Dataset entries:
# # # # #

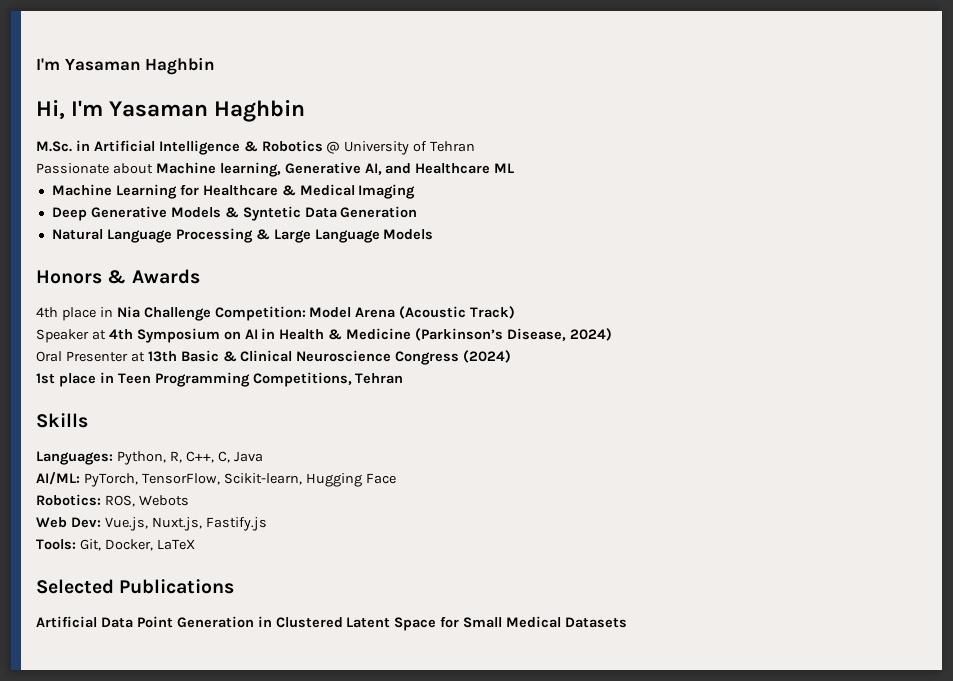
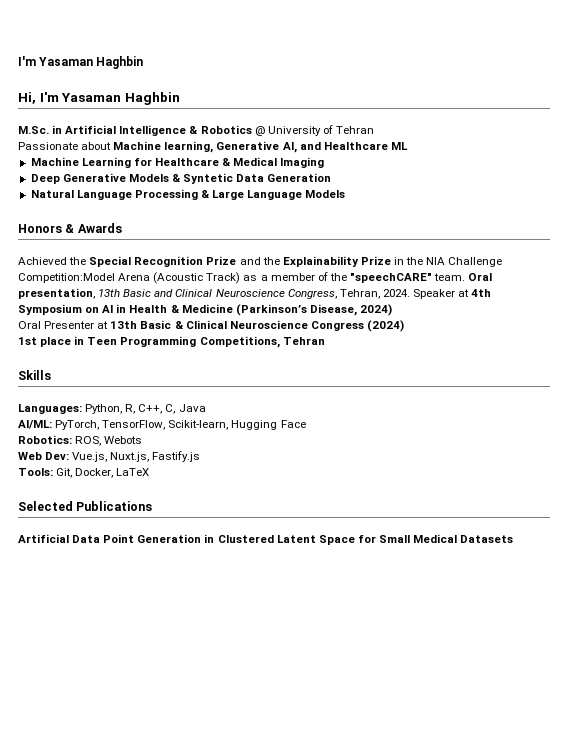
- 4th place in Nia Challenge Competition: Model Arena (Acoustic Track)
- Speaker at 4th Symposium on AI in Health & Medicine (Parkinson’s Disease, 2024)
+ Achieved the Special Recognition Prize and the Explainability Prize in the NIA Challenge Competition:Model Arena (Acoustic Track) as a member of the "speechCARE" team. Oral presentation, 13th Basic and Clinical Neuroscience Congress, Tehran, 2024. Speaker at 4th Symposium on AI in Health & Medicine (Parkinson’s Disease, 2024)

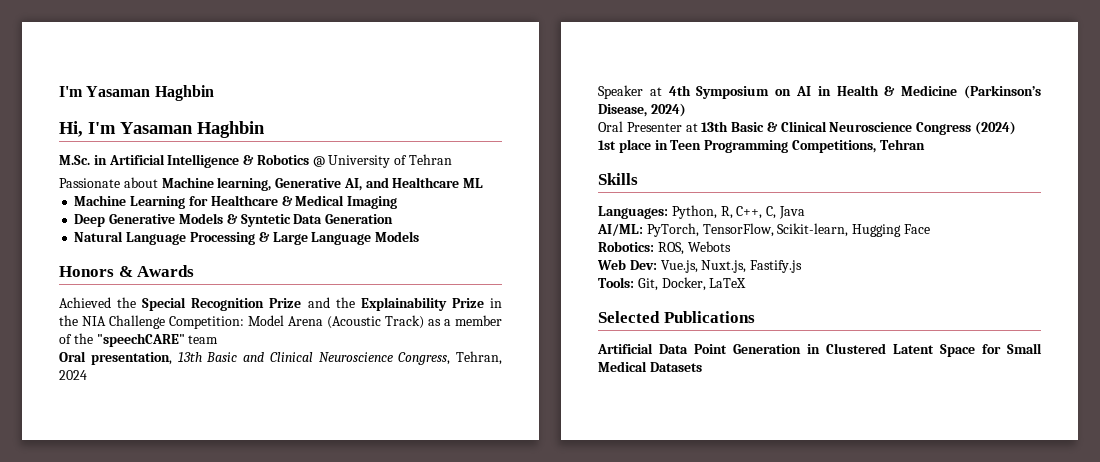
- Achieved the Special Recognition Prize and the Explainability Prize in the NIA Challenge Competition:Model Arena (Acoustic Track) as a member of the "speechCARE" team. Oral presentation, 13th Basic and Clinical Neuroscience Congress, Tehran, 2024. Speaker at 4th Symposium on AI in Health & Medicine (Parkinson’s Disease, 2024)
+ Achieved the Special Recognition Prize and the Explainability Prize in the NIA Challenge Competition: Model Arena (Acoustic Track) as a member of the "speechCARE" team
+ Oral presentation, 13th Basic and Clinical Neuroscience Congress, Tehran, 2024
+ Speaker at 4th Symposium on AI in Health & Medicine (Parkinson’s Disease, 2024)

# # # # #

Task directions:
Print out the entries above word for word from the first line to the line containing "- Speaker at", both included, omitting the pictures.

Solution to the problem:
- 4th place in Nia Challenge Competition: Model Arena (Acoustic Track)
- Speaker at 4th Symposium on AI in Health & Medicine (Parkinson’s Disease, 2024)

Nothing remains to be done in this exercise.